• [THE DATA]:
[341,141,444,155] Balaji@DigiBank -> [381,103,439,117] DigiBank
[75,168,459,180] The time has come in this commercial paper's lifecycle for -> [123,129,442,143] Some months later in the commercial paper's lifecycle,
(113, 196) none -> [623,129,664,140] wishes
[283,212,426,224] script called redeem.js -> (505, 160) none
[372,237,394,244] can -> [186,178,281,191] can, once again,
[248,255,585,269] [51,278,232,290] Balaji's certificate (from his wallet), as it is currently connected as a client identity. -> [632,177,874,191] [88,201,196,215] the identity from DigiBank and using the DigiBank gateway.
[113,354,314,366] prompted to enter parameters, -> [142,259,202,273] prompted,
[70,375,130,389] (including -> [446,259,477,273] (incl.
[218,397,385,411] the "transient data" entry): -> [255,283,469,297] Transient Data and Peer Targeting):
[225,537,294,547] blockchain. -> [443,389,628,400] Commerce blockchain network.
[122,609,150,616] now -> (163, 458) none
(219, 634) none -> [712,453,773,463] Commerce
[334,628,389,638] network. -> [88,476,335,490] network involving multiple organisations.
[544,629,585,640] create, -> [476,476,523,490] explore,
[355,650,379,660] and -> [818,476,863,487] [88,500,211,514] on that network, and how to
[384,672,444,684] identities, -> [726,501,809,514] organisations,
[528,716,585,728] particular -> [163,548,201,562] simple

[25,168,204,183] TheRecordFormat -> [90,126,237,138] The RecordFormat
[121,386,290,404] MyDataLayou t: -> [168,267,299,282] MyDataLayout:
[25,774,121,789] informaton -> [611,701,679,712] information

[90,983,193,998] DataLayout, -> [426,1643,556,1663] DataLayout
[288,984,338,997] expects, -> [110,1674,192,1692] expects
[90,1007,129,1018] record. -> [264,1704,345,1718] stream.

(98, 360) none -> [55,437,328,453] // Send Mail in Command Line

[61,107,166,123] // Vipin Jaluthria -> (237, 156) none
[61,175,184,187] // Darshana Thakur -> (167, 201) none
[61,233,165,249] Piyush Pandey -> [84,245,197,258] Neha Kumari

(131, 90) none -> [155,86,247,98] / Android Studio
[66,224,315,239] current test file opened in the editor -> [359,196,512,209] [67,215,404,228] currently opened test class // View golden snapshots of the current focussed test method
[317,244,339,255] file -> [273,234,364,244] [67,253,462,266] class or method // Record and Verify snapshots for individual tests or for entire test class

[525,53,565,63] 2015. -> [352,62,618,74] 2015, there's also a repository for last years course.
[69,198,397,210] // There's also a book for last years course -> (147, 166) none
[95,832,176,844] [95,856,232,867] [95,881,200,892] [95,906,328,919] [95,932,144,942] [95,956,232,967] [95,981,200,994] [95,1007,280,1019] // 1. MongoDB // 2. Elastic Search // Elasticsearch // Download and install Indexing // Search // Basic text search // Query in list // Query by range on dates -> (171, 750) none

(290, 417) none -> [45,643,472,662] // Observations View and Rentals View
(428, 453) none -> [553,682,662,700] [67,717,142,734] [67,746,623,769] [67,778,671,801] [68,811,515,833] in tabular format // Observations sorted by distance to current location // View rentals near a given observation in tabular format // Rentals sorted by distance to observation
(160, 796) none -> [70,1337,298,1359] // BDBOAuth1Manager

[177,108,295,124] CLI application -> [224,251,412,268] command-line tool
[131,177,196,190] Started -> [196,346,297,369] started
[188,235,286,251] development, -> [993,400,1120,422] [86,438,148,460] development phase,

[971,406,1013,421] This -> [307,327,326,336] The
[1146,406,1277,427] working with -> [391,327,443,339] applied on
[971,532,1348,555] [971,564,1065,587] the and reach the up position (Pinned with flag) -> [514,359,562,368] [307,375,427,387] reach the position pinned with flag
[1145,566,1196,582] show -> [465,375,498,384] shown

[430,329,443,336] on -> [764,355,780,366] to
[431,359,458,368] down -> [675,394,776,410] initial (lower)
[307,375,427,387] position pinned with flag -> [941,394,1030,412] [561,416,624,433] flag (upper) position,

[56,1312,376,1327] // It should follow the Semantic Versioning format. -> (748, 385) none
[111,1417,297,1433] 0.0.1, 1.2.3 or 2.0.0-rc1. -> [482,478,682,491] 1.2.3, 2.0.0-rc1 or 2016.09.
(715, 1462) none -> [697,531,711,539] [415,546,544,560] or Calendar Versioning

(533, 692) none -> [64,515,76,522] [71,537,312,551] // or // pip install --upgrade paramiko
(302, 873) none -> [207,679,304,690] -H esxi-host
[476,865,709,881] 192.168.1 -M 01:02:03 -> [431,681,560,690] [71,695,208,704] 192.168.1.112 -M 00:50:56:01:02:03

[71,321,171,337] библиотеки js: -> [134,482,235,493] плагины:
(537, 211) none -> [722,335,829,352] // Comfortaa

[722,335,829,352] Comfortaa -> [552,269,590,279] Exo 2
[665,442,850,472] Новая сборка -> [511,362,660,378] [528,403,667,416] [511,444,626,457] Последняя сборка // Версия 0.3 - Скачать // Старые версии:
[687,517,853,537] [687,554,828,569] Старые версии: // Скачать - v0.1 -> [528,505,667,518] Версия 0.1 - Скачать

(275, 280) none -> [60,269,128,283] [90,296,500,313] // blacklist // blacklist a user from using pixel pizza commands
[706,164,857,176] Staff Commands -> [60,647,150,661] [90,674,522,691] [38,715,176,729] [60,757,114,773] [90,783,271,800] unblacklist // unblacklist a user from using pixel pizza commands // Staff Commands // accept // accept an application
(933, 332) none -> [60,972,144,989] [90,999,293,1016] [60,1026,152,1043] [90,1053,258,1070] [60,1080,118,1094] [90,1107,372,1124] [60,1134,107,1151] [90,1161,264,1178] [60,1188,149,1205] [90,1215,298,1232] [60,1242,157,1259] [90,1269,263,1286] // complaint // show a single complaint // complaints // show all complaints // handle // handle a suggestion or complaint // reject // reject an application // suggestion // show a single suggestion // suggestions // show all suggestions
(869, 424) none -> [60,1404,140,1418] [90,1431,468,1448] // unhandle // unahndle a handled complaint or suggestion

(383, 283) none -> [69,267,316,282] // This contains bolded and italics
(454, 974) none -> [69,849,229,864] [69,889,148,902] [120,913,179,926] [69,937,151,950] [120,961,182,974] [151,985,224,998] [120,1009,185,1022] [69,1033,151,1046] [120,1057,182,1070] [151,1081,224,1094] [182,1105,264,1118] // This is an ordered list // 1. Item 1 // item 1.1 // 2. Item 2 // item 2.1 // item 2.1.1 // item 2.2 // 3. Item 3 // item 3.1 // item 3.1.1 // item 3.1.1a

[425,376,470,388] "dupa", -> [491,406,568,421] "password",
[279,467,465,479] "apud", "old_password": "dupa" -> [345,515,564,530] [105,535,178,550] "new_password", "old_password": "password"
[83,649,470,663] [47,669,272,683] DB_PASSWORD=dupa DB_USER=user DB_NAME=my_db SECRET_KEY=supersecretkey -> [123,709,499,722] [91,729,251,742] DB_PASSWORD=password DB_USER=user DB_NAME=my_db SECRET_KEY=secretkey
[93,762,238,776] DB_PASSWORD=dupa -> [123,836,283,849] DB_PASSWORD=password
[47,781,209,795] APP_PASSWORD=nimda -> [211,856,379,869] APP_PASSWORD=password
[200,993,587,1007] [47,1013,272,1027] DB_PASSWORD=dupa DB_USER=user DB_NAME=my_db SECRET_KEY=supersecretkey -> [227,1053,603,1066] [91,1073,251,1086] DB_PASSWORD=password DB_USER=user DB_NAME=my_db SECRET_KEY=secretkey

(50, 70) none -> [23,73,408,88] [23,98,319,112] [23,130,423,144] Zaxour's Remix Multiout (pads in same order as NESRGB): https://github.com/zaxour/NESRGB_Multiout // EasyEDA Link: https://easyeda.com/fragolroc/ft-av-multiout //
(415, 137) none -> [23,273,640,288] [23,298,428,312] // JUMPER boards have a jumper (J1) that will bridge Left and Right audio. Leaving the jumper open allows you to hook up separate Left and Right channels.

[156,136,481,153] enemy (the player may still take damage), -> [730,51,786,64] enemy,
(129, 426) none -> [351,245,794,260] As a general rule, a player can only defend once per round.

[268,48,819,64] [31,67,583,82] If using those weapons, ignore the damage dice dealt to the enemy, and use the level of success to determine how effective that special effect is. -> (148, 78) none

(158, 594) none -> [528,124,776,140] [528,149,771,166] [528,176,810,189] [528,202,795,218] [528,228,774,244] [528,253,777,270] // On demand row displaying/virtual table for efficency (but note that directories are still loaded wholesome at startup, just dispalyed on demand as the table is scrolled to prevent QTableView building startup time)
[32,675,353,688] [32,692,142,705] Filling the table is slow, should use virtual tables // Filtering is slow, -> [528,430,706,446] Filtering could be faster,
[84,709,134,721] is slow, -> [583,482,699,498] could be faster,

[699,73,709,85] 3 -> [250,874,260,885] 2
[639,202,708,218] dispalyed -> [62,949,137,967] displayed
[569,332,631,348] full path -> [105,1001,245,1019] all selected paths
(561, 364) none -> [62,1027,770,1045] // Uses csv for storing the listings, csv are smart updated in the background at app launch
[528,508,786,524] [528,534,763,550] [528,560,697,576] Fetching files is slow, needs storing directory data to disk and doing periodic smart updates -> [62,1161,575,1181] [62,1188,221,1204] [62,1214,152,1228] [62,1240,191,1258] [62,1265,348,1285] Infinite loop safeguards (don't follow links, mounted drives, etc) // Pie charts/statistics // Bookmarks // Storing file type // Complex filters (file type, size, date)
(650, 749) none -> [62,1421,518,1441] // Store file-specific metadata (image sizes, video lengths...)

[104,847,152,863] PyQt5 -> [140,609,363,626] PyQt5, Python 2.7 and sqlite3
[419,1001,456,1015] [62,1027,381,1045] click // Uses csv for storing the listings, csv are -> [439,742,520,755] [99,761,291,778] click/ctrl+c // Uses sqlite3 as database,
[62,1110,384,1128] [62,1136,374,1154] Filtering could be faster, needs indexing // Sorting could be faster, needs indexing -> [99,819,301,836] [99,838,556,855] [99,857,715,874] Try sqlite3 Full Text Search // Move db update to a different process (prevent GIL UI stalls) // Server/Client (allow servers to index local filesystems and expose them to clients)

• [INSTRUCTIONS TO FOLLOW]:
Check each line above for the word "dispalyed", then give only the number of lines that have it.

• [SOLUTION TO THE EXERCISE]:
2